Thursday, May 5, 2016

Porch knitting

I had to spend a couple of hours at the house today so I thought I'd take a porch picture for old time's sake.


You can hardly see the old grey paint now!  And most of the porch is gone entirely - just enough to get you in and out of the house itself.

Thankfully we still have that bit though, because I had to sit there waiting for the cable technician to come by and run cable from the house to a distant telephone pole.   Long boring story about how that happened, but it ends with the guy kindly offering to come back tomorrow when the house will be unlocked because part of the job involves being inside it.

Actually, there is one small entertaining part of the story so I'll share it.

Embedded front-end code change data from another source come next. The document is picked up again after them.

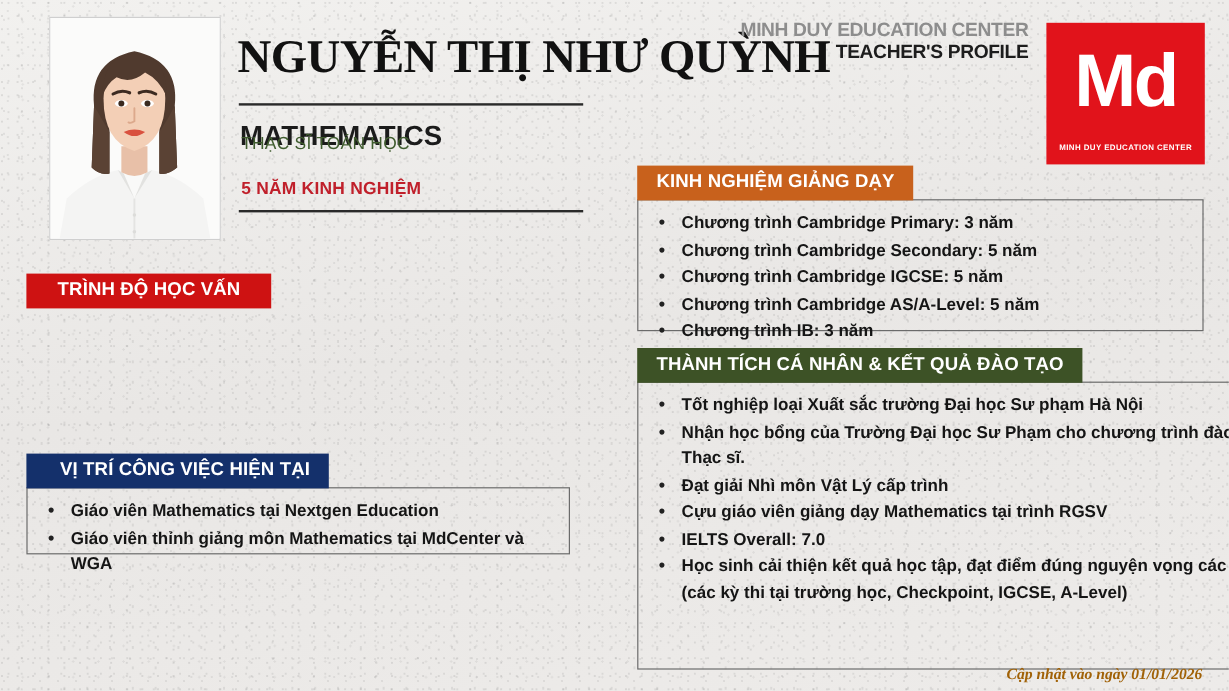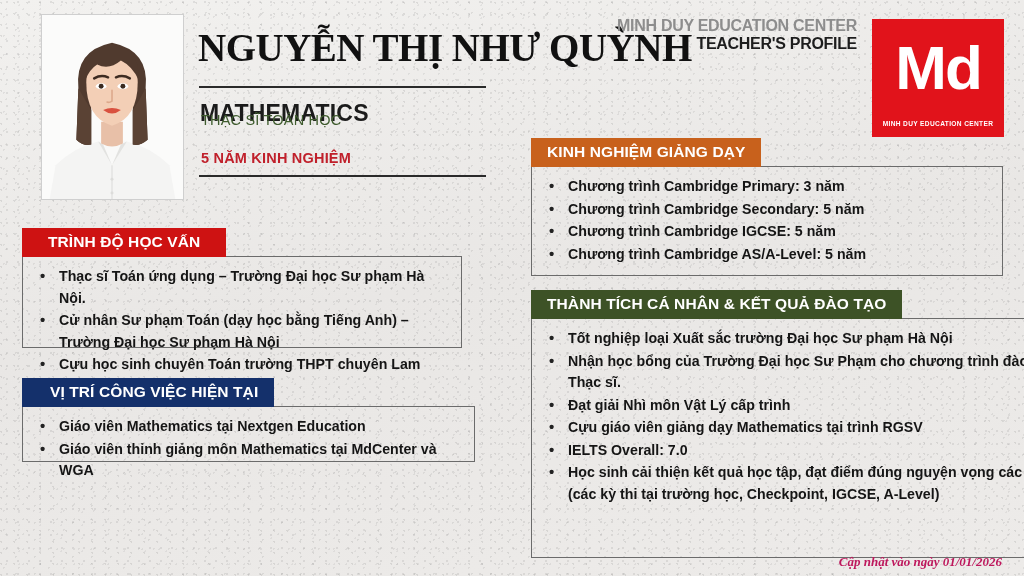--- a/index.html
+++ b/index.html
@@ -132,21 +132,21 @@
   #panel-experience .panel-body { height:110px; }
 
   #panel-achievements { left:531px; top:290px; width:547px; }
   #panel-achievements .panel-head { background:#3d5226; }
   #panel-achievements .panel-body { height:240px; }
 
   .footer-note {
     position:absolute; right:22px; top:554px;
     font-family:"Liberation Serif", serif;
     font-style:italic; font-weight:700;
-    font-size:13px; color:#be185d;
+    font-size:13px; color:#a16207;
     white-space:nowrap;
   }
 </style>
 </head>
 <body>
 
 <div id="texture"></div>
 
 <div id="page">
 
@@ -197,47 +197,41 @@
   <div class="center-name">MINH DUY EDUCATION CENTER</div>
   <div class="profile-kicker">TEACHER'S PROFILE</div>
 
   <div class="logo">
     <div class="logo-md">Md</div>
     <div class="logo-caption">MINH DUY EDUCATION CENTER</div>
   </div>
 
   <div class="panel" id="panel-education">
     <div class="panel-head">TRÌNH ĐỘ HỌC VẤN</div>
-    <div class="panel-body">
-      <ul class="items">
-        <li>Thạc sĩ Toán ứng dụng – Trường Đại học Sư phạm Hà Nội.</li>
-        <li>Cử nhân Sư phạm Toán (dạy học bằng Tiếng Anh) – Trường Đại học Sư phạm Hà Nội</li>
-        <li>Cựu học sinh chuyên Toán trường THPT chuyên Lam Sơn</li>
-      </ul>
-    </div>
   </div>
 
   <div class="panel" id="panel-position">
     <div class="panel-head">VỊ TRÍ CÔNG VIỆC HIỆN TẠI</div>
     <div class="panel-body">
       <ul class="items">
         <li>Giáo viên Mathematics tại Nextgen Education</li>
         <li>Giáo viên thỉnh giảng môn Mathematics tại MdCenter và WGA</li>
       </ul>
     </div>
   </div>
 
   <div class="panel" id="panel-experience">
     <div class="panel-head">KINH NGHIỆM GIẢNG DẠY</div>
     <div class="panel-body">
       <ul class="items">
         <li>Chương trình Cambridge Primary: 3 năm</li>
         <li>Chương trình Cambridge Secondary: 5 năm</li>
         <li>Chương trình Cambridge IGCSE: 5 năm</li>
         <li>Chương trình Cambridge AS/A-Level: 5 năm</li>
+        <li>Chương trình IB: 3 năm</li>
       </ul>
     </div>
   </div>
 
   <div class="panel" id="panel-achievements">
     <div class="panel-head">THÀNH TÍCH CÁ NHÂN &amp; KẾT QUẢ ĐÀO TẠO</div>
     <div class="panel-body">
       <ul class="items">
         <li>Tốt nghiệp loại Xuất sắc trường Đại học Sư phạm Hà Nội</li>
         <li>Nhận học bổng của Trường Đại học Sư Phạm cho chương trình đào tại Thạc sĩ.</li>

Backstory: we removed all the phone and cable wires from the house during the interior demolition, and now they have to go back on.  There is a narrow window in which this can happen - basically running from two weeks ago until we have the spray foam insulation installed. Once the spray foam is in, no wiring can be added or changed.

For some reason, this poses a real challenge.  When I called the phone company to ask them to bring service wires back to the house, the people I spoke with there said the company doesn't do that.  I spent two hours with them all told, being passed from one person to another, being cut off and having to call in again, then being passed around some more until I just had to give up.  All I could get out of them was that if we wanted to have them come and install all the wiring they would be happy to charge us the fee for that and begin service charges immediately even though we have no electricity or telephones.  Their other offer was to come when we had all the wiring done ourselves, at which point they would charge us a ton of money to do something with phone jacks and turn on the service.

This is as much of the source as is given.